I just picked it up this weekend and started to read it last night. I was dissappointed at first because I thought it was another homesteading book (the one with the couple that have the homestead out East). Once I got over my initial disappointed (100% my fault). I started reading it and like it. It is very dated, but some things do not change. I look at it as a historical book and probably would not use a lot of the technical information. I would probably use a more up to date book like the Encylopedia for Country Living. 
I think it gives an honest evaluation of farming and country life which is valid for this day and age (living in the country is not like when you are on vacation - it is a lot of hardwork with no income for some months). One thing e did say that stuck in my head is that in depressed time city people tend to move to the country, which I have seen a lot recently.


----------



## NickieL (Jun 15, 2007)

I too had that initial dislike, had put the book down for a while then picked it up again the other day. It got better and better.


----------



## MN Gardener (Jan 23, 2008)

I dont' t think it was really initial dislike, it was more that I was angry with myself for buying the wrong book!:doh:


----------



## fordson major (Jul 12, 2003)

read it about 1974! yep, some of the treatments they had would not fly today! have to reread it this winter!


----------



## MN Gardener (Jan 23, 2008)

ford major said:


> read it about 1974! yep, some of the treatments they had would not fly today! have to reread it this winter!


There is an updated version.....maybe you should read that one LOL


----------



## Beulah Gardens (Feb 26, 2008)

I think I have it, I think I read it.... I have to go look. Is he the guy who said don't waste your time raising animals, only raise vegies? I think I quit reading it after that....guess I'll have to dig it out and finish it now though.


----------



## farmerbrian (Aug 29, 2009)

rose2005 said:


> I have had it for a while and only yesterday was reading the information it offered on greenhouses, I want to extend my planting season and am thinking about building my own. We have quite a bit of snow at times and the greenhouses that are within my budget look flimsy. I believe we can build one a lot stronger and cheaper.
> 
> I am also just about to begin on a fruit garden, and it has lots of great info on strawberries, grapes and so on.
> 
> Rose



Hi Rose,

We built ourselves a 24X15 unheated greenhouse for about $400 total. We followed 

This design 

Our only modification was a double 2X6 beam across the top which made the whole thing rock solid. It had a foot of snow on it last winter and didnt budge an inch. Without the beam 1" PVC for the ribs was quite flimsy. 

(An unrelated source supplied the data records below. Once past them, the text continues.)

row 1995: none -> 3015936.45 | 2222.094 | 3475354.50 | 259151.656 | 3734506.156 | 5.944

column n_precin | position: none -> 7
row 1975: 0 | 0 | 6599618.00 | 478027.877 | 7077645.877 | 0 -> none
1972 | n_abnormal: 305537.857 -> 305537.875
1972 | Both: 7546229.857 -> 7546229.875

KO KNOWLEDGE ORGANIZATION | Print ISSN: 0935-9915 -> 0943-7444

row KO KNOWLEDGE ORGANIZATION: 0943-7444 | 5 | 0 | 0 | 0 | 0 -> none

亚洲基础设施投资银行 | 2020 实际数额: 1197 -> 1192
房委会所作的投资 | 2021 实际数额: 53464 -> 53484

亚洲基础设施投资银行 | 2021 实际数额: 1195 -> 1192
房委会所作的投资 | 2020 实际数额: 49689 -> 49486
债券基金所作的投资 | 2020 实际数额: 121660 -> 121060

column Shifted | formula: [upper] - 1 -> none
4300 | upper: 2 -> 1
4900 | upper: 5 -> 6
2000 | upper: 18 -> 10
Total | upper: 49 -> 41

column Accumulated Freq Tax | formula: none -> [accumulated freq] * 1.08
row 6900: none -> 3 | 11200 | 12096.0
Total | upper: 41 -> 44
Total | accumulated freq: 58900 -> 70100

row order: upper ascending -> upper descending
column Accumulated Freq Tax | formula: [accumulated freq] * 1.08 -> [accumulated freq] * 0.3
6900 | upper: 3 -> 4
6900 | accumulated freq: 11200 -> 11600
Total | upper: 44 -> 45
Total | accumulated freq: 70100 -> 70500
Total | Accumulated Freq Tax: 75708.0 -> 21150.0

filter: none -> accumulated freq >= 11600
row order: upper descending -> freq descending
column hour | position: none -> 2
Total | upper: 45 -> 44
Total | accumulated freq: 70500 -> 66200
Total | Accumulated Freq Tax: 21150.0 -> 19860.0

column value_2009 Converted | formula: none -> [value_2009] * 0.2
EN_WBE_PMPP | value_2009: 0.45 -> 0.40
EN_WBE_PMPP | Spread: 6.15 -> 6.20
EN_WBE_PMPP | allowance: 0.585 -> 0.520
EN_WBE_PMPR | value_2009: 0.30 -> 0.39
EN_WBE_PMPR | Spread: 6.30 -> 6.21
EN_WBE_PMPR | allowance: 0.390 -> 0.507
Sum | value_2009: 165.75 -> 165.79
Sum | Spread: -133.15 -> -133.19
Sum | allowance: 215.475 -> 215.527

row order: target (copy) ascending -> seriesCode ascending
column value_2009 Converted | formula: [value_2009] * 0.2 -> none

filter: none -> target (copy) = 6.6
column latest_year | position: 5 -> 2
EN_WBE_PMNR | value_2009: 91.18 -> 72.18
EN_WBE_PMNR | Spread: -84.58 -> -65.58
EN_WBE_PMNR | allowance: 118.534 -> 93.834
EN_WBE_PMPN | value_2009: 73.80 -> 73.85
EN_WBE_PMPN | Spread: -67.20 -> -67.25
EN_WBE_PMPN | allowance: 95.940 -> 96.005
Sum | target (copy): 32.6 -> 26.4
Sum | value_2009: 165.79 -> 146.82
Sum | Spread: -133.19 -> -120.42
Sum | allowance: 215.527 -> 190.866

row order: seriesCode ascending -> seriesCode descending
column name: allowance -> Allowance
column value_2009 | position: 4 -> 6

Here are a few pics of how it came out. THese are from spring and summer I need to update with some newer ones the salad greens look awesome in there right now!

Brian


----------



## cowboy joe (Sep 14, 2003)

Read it a few years ago, mostly for the historical perspective of how things were done years ago. I also read "Three Acres and Liberty" around the same time and for the same reasons. BTW "Three Acres" is a free download from Project Gutenberg


http://www.gutenberg.org/etext/4509


----------



## ldc (Oct 11, 2006)

I love the 5 Acres book, b/c of the way he dovetails diff. hort activities and seasons. He made $ for himself and others over decades, with his know-how!!! Has given me lots of concrete ideas. ldc


----------



## ChristieAcres (Apr 11, 2009)

Anyone considering Greenhouses... Here, in the PNW, last Winter we had record snowfall, record rainfall, and some major windstorms. Almost all the greenhouses with plastic were torn to shreds. Carports made of wood and those PVC structures, with covers- torn apart & collapsed on cars, boats, etc... Everyone I knew who had those cheap greenhouse kits? They did fine and that really surprised me. My friend had the cheapest one sold by Costco weathered several feet of snow, high winds, and the worst Winter I remember here. So, when I had to decide what type of GH to start with? I went with a GH Kit from Costco. I have an idea for some steel reinforcement that will also allow me to hang plant baskets from it- DH can build the reinforcement.


----------



## EDDIE BUCK (Jul 17, 2005)

NickieL said:


> ( I don't think people use arsinate of lead to kill aphids these days...)


 lol,No, an most of those that did use it is no longer around either.No it won't the poison that doneum in,it was old age.
Seriously,I remember hearing my dad mention using it and something else called Paris Green,but don't know what he used it for.
The book sounds interesting,might try to find one.Thanks eb


----------



## Spinner (Jul 19, 2003)

I've had it for a long time. I flipped thru it reading a bit of several subjects. I put it aside and forgot about it until I read your post. I'll get it out and read it when I have some spare time this winter.


----------



## Murray in ME (May 10, 2002)

It's a good book. Parts are very dated but there's lots of good information in it.


----------